Leave out the pictures and give back all the entries exactly as written.

==================================================

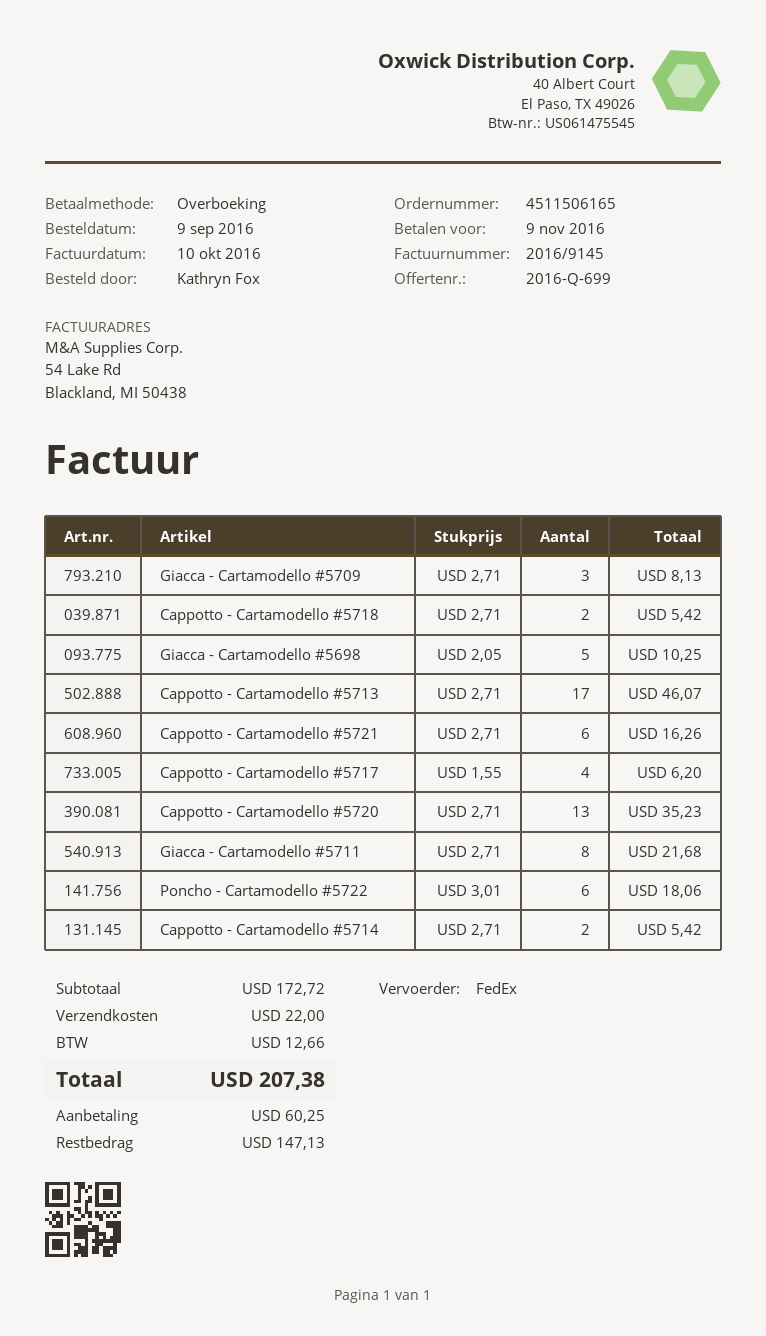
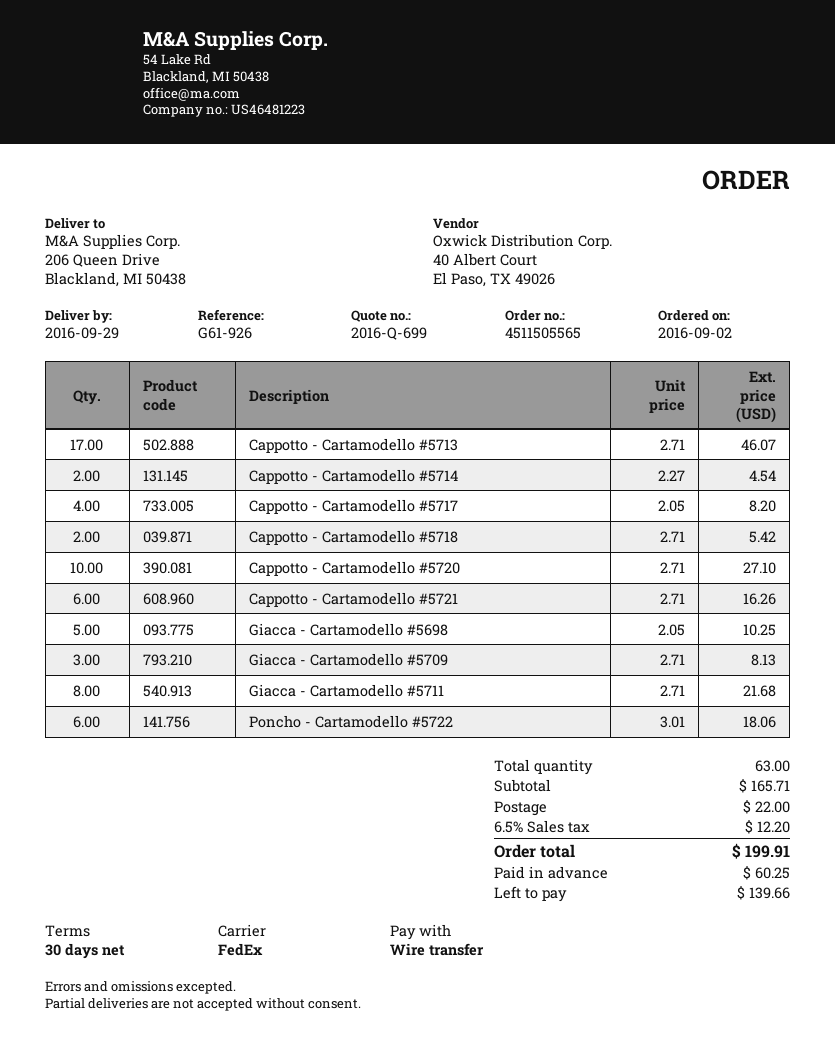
order number: 4511506165 -> 4511505565
order date: 2016-09-09 -> 2016-09-02
Cappotto - Cartamodello #5717: 4 x 1.55 = 6.20 -> 4 x 2.05 = 8.20
Cappotto - Cartamodello #5720: 13 x 2.71 = 35.23 -> 10 x 2.71 = 27.10
Cappotto - Cartamodello #5714: 2 x 2.71 = 5.42 -> 2 x 2.27 = 4.54
subtotal: 172.72 -> 165.71
tax: 12.66 -> 12.20
total: 207.38 -> 199.91
balance: 147.13 -> 139.66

==================================================

### EXERCISE RESPONSE:
order number: 4511506165 -> 4511505565
order date: 2016-09-09 -> 2016-09-02
Cappotto - Cartamodello #5717: 4 x 1.55 = 6.20 -> 4 x 2.05 = 8.20
Cappotto - Cartamodello #5720: 13 x 2.71 = 35.23 -> 10 x 2.71 = 27.10
Cappotto - Cartamodello #5714: 2 x 2.71 = 5.42 -> 2 x 2.27 = 4.54
subtotal: 172.72 -> 165.71
tax: 12.66 -> 12.20
total: 207.38 -> 199.91
balance: 147.13 -> 139.66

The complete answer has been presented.